Grind for July 15th
“High heels were invented by a woman who had been kissed on the forehead.”
– Christopher Morley
Scientists look for biomarkers to improve Alzheimer’s diagnosis
One of the reasons Alzheimer’s is so hard to diagnose is that it begins to alter the brain long before symptoms appear. Before the patient experiences memory loss, the brain will experience a buildup of toxic proteins, inflammation, and damage to the synapses.
Tests that detect these changes rely on biological markers or “biomarkers” that signal the progression of Alzheimer’s.
For example, the biomarker test Amyvid (approved in 2012) reveals the presence of amyloid in the brain. Clumps of amyloid are a hallmark of the disease.
Amyvid is 98% accurate but costs thousands of dollars because it requires a PET scan.
Researchers at the Alzheimer’s Drug Discovery Foundation are working on a new test that detects tau, a toxic protein that kills brain cells.

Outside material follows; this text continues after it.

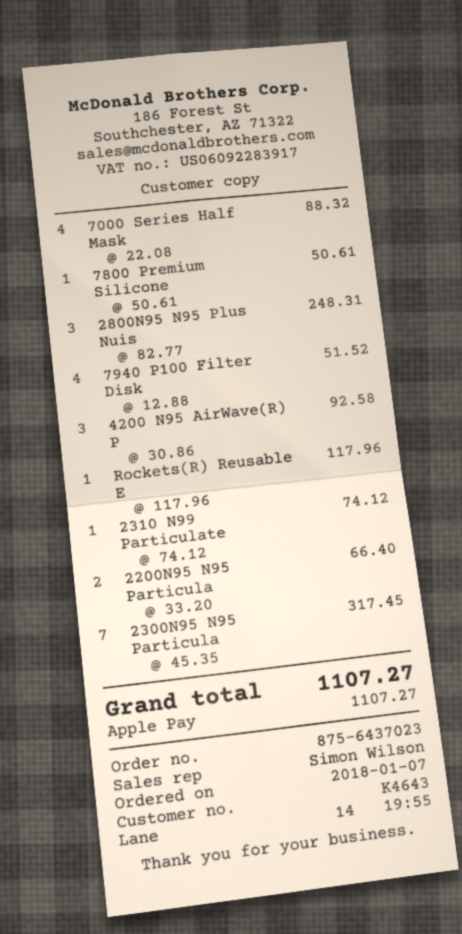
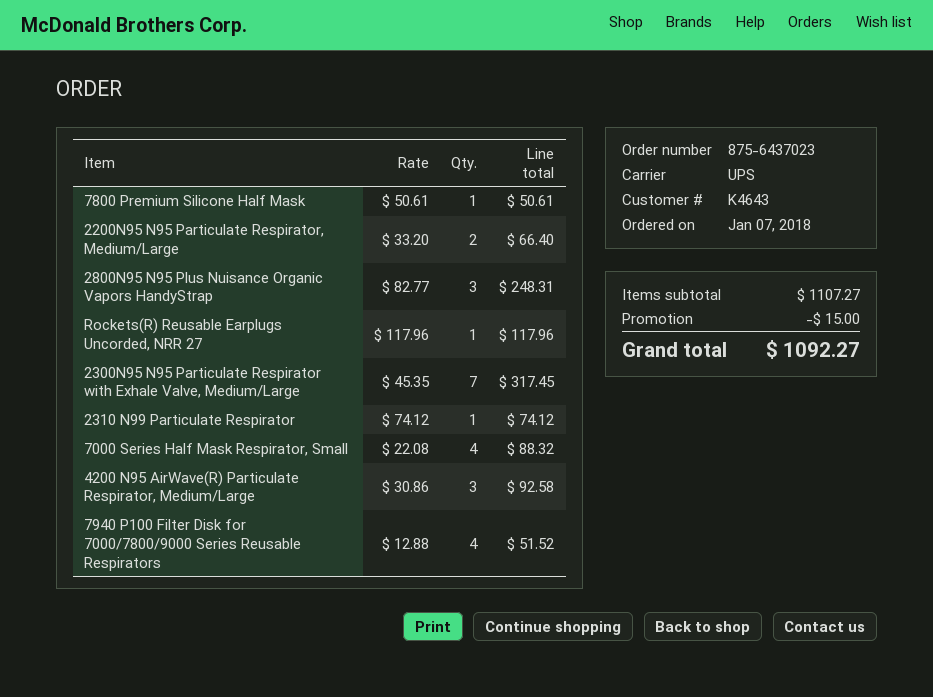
discount: none -> 15.00
total: 1107.27 -> 1092.27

A biomarker for tau could make diagnosis easier and spur the development of drugs to remove tau from the brain.
“For the future, we hope that we might be able to use these biomarkers in order to stop or delay the memory changes from ever happening,” says Maria Carrillo, chief scientist at the Alzheimer’s Association.
Several pharmaceutical companies are close to gaining FDA approval for injected dyes that reveal tau in patients during PET scans; but to make the process less expensive, scientists hope to use biomarkers in the blood to assess levels of amyloid and tau in the brain.
“We treat high cholesterol to reduce the risk of heart attack,” says Carrillo. “And someday it may be possible to reduce the risk of dementia by treating high levels of amyloid, tau, or inflammation in the brain.”
As Carrillo explains, each new test must undergo human trials on several demographics. “What may represent as a biomarker in one population may not actually hold true in another, and we’ve seen this in other diseases.”
In the meantime, the team is still searching for biomarkers for inflammation and synapse damage as well as a way to accurately measure a person’s mental function separate from the biomarker tests.
A plague of toxic caterpillars is spreading through Europe
Europe’s mild winter and warm spring have generated a significant boost in the population of oak processionary caterpillars – whose toxic hairs can elicit eye irritation, coughing, skin rash, fever, dizziness, asthma attacks, and allergic reaction. The toxin can also affect dogs and cats.
The black and white caterpillars, which like to gather at the tops of oak trees, are an invasive species that measure about one inch in length.
Each individual caterpillar has up to 700,000 toxic hairs, which are nearly invisible and can spread in the wind. They have few natural predators, as most birds know not to eat them.
In Germany, the increased prevalence of the caterpillars has forced officials to close schools, parks, pools, restaurants, and even sections of roadway.
The Fredenbaumpark in Dortmund was closed for nearly one month as specialists worked to destroy an estimated 500 caterpillar nests.
“The oak processionary infestation this year is very intensive – much more than last year,” says park manager Frank Dartsch.
In Münster, at least six people have had eye surgery to remove caterpillar hairs. In Mülheim, nine children were taken to the hospital in June after the toxin caused breathing problems during a sporting event.
Specialists called in to combat the bugs use firefighters’ lifts to reach the nests and then attack them using blowtorches and vacuums. In Frankfurt, authorities are spraying biocide from helicopters in a desperate effort to stop the infestation.
The caterpillars will begin to pupate this month, but their nests can remain active (and toxic) for years after the bugs turn into moths.
GOOD TO THE LAST DROP:
Did you know… Every hour one billion cells in the body must be replaced.